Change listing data
+-------+

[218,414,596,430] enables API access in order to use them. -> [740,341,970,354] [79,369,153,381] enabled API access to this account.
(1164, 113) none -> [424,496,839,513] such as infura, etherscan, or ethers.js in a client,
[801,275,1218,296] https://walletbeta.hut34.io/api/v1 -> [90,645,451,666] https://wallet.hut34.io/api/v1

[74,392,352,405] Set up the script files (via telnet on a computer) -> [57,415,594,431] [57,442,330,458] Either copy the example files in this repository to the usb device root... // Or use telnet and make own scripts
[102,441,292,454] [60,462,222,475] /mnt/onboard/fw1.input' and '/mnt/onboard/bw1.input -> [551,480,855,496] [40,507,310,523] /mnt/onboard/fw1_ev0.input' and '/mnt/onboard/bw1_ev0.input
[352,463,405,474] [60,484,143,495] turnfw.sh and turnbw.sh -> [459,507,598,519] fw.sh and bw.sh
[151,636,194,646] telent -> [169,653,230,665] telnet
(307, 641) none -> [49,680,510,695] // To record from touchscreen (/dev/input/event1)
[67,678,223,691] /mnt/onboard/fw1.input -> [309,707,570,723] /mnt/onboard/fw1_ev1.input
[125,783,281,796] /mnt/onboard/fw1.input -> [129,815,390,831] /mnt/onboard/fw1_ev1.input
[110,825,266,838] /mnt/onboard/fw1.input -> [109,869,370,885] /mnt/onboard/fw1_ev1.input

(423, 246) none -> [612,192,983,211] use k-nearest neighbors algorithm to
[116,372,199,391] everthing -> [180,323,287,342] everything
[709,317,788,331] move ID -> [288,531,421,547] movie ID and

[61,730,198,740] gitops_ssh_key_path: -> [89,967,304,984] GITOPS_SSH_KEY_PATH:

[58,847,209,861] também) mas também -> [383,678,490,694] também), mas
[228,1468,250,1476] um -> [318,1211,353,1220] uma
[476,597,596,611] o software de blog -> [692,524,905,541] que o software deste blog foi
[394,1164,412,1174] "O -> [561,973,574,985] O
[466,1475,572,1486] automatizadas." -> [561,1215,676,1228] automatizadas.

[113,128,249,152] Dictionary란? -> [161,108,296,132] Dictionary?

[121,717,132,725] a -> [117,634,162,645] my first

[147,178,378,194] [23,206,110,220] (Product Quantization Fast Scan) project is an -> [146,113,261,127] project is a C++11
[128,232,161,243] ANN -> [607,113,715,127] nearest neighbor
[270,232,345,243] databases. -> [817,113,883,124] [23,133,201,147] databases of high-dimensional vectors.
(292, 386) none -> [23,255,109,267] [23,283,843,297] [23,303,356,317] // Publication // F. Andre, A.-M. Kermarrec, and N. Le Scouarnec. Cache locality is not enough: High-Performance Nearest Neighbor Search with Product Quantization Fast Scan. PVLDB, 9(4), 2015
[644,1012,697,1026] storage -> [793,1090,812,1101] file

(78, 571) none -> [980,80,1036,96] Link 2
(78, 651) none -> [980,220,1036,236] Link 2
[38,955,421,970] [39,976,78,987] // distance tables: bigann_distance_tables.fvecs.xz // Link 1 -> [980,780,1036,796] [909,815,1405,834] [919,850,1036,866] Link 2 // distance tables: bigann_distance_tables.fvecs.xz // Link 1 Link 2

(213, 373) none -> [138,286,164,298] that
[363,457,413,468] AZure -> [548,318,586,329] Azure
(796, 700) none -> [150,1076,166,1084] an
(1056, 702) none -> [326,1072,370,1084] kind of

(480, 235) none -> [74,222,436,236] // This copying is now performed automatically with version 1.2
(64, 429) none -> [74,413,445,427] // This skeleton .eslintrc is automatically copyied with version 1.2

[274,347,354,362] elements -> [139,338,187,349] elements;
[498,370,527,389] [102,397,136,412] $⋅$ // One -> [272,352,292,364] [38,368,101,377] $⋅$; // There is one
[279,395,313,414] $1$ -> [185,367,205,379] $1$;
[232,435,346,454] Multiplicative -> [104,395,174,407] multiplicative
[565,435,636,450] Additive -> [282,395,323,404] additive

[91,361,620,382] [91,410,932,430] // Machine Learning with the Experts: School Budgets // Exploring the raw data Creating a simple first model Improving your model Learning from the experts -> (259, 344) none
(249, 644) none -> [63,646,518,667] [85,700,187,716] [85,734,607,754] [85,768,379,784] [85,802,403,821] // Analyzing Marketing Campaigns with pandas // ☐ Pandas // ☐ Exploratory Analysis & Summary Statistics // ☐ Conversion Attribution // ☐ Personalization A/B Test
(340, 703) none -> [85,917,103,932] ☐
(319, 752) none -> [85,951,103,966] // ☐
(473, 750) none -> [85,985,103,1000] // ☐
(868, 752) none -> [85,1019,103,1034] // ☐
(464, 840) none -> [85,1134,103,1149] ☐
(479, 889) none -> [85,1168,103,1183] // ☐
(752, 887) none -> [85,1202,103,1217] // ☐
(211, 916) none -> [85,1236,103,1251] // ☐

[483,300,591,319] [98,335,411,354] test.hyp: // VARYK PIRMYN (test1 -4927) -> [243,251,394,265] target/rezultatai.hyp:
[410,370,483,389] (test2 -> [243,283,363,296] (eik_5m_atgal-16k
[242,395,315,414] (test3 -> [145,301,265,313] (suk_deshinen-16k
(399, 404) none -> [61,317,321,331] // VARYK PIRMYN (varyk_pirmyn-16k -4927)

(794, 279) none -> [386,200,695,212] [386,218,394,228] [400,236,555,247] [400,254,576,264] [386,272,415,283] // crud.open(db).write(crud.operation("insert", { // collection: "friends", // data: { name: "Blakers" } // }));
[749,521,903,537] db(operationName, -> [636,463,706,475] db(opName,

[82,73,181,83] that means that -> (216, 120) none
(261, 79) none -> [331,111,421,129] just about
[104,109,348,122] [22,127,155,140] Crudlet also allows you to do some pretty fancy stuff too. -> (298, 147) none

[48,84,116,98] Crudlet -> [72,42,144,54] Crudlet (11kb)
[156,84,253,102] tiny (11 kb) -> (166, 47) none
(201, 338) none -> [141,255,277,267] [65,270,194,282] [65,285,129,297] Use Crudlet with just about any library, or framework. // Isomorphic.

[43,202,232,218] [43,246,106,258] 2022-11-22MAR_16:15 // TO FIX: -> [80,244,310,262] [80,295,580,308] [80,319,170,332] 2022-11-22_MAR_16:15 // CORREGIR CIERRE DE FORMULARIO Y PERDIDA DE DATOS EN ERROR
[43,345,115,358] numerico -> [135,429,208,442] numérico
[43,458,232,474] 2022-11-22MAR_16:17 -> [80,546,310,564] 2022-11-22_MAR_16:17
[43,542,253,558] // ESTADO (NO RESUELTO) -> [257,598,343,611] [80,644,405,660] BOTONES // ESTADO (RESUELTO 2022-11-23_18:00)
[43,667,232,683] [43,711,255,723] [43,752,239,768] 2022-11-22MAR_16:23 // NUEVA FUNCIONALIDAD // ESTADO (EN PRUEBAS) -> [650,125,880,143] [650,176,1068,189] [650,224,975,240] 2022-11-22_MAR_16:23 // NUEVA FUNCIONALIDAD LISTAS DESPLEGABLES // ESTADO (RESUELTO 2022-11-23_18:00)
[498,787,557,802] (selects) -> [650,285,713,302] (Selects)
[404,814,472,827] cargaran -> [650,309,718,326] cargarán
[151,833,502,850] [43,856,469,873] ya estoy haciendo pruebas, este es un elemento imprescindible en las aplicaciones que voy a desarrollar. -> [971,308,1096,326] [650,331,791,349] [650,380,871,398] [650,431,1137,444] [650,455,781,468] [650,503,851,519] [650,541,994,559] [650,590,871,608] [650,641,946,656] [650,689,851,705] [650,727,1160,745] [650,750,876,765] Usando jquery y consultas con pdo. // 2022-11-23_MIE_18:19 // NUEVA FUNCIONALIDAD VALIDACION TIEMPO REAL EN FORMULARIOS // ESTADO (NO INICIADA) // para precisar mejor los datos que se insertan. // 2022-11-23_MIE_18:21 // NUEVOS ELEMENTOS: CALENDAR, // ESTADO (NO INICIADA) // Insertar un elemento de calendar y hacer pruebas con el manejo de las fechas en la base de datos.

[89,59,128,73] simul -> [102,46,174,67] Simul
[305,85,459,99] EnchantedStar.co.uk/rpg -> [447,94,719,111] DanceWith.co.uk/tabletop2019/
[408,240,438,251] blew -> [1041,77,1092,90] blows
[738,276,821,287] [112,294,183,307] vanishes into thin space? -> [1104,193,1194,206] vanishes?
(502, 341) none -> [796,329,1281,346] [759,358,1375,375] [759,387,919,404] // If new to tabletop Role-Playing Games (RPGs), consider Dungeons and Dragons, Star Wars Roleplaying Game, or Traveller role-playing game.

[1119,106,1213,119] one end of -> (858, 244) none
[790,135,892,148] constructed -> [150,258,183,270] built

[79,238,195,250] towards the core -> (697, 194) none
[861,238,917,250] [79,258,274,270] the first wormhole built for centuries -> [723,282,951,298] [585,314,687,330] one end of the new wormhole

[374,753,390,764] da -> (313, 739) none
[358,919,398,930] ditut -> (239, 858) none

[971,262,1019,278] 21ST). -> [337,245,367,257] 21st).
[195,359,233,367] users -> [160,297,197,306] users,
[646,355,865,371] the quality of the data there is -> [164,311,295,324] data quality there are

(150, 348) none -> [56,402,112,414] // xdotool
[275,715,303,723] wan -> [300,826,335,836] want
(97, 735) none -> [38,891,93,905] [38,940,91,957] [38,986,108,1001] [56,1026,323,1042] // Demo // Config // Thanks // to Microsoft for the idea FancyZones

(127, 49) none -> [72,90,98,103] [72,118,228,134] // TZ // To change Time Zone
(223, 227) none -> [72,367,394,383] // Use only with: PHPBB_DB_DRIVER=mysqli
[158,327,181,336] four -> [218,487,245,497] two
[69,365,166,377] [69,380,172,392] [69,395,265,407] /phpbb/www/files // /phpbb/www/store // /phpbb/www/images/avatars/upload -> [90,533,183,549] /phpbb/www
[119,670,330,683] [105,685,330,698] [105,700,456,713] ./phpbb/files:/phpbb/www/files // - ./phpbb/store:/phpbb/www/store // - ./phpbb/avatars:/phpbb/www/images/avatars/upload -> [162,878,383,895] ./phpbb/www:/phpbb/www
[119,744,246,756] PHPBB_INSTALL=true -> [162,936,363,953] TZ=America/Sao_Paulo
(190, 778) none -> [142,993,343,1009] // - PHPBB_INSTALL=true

+-------+

Task goal
Only the lines from the first line of the records through the one containing "[147,178,378,194] [23,206,110,220] (Product" should be reproduced, exactly, with both of them included.

Answer to the exercise
[218,414,596,430] enables API access in order to use them. -> [740,341,970,354] [79,369,153,381] enabled API access to this account.
(1164, 113) none -> [424,496,839,513] such as infura, etherscan, or ethers.js in a client,
[801,275,1218,296] https://walletbeta.hut34.io/api/v1 -> [90,645,451,666] https://wallet.hut34.io/api/v1

[74,392,352,405] Set up the script files (via telnet on a computer) -> [57,415,594,431] [57,442,330,458] Either copy the example files in this repository to the usb device root... // Or use telnet and make own scripts
[102,441,292,454] [60,462,222,475] /mnt/onboard/fw1.input' and '/mnt/onboard/bw1.input -> [551,480,855,496] [40,507,310,523] /mnt/onboard/fw1_ev0.input' and '/mnt/onboard/bw1_ev0.input
[352,463,405,474] [60,484,143,495] turnfw.sh and turnbw.sh -> [459,507,598,519] fw.sh and bw.sh
[151,636,194,646] telent -> [169,653,230,665] telnet
(307, 641) none -> [49,680,510,695] // To record from touchscreen (/dev/input/event1)
[67,678,223,691] /mnt/onboard/fw1.input -> [309,707,570,723] /mnt/onboard/fw1_ev1.input
[125,783,281,796] /mnt/onboard/fw1.input -> [129,815,390,831] /mnt/onboard/fw1_ev1.input
[110,825,266,838] /mnt/onboard/fw1.input -> [109,869,370,885] /mnt/onboard/fw1_ev1.input

(423, 246) none -> [612,192,983,211] use k-nearest neighbors algorithm to
[116,372,199,391] everthing -> [180,323,287,342] everything
[709,317,788,331] move ID -> [288,531,421,547] movie ID and

[61,730,198,740] gitops_ssh_key_path: -> [89,967,304,984] GITOPS_SSH_KEY_PATH:

[58,847,209,861] também) mas também -> [383,678,490,694] também), mas
[228,1468,250,1476] um -> [318,1211,353,1220] uma
[476,597,596,611] o software de blog -> [692,524,905,541] que o software deste blog foi
[394,1164,412,1174] "O -> [561,973,574,985] O
[466,1475,572,1486] automatizadas." -> [561,1215,676,1228] automatizadas.

[113,128,249,152] Dictionary란? -> [161,108,296,132] Dictionary?

[121,717,132,725] a -> [117,634,162,645] my first

[147,178,378,194] [23,206,110,220] (Product Quantization Fast Scan) project is an -> [146,113,261,127] project is a C++11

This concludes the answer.